<<<<
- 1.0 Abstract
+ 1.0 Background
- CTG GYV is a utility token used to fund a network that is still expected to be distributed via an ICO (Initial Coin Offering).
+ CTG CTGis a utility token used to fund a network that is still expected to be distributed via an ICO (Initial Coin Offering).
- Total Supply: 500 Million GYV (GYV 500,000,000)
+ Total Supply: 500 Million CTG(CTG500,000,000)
>>>>
<<<<
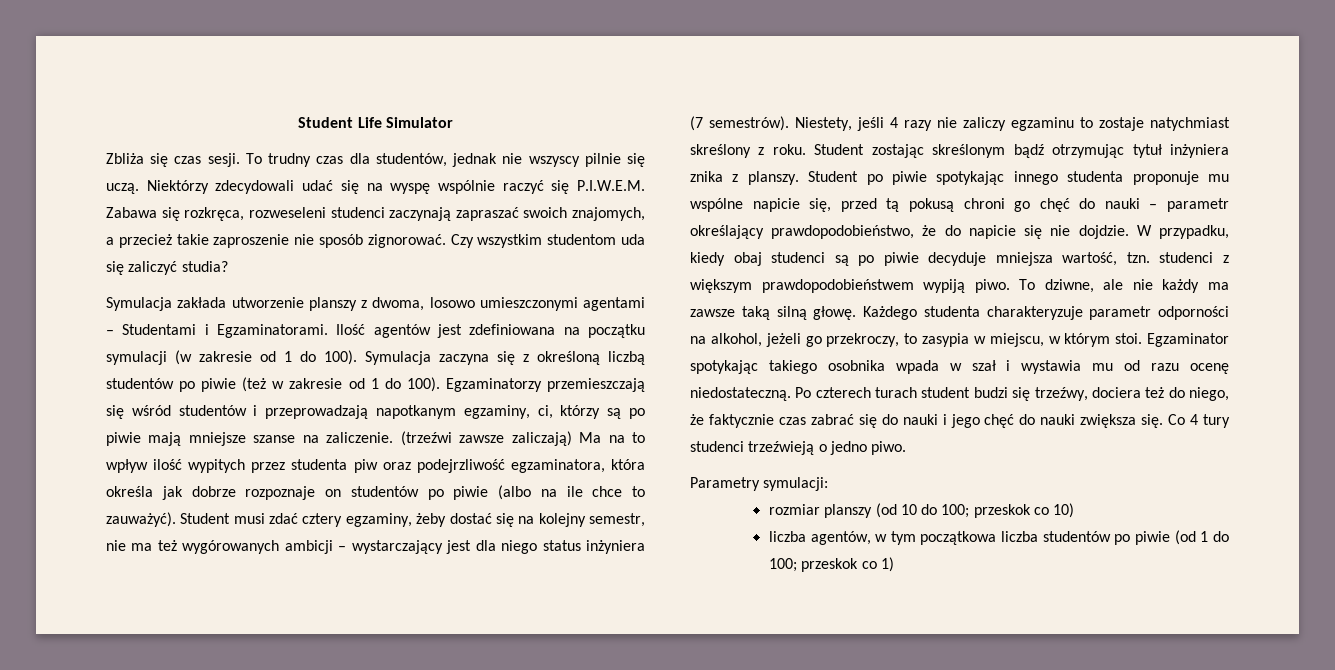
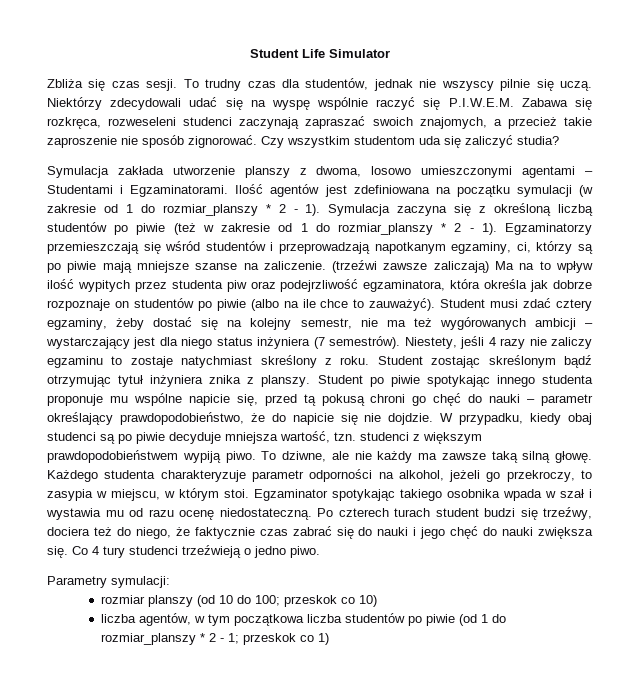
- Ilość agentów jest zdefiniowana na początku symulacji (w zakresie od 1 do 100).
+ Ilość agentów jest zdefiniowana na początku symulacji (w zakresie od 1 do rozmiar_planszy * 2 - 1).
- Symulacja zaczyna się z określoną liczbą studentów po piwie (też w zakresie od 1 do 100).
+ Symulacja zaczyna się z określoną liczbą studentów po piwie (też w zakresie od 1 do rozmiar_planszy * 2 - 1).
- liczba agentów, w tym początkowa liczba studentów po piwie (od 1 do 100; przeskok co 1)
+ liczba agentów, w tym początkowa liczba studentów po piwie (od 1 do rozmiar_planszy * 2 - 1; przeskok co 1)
>>>>
▶ [The task]: If a line in the entries includes the word "jest", copy that line out.

▶ [Result of the task]:
- Ilość agentów jest zdefiniowana na początku symulacji (w zakresie od 1 do 100).
+ Ilość agentów jest zdefiniowana na początku symulacji (w zakresie od 1 do rozmiar_planszy * 2 - 1).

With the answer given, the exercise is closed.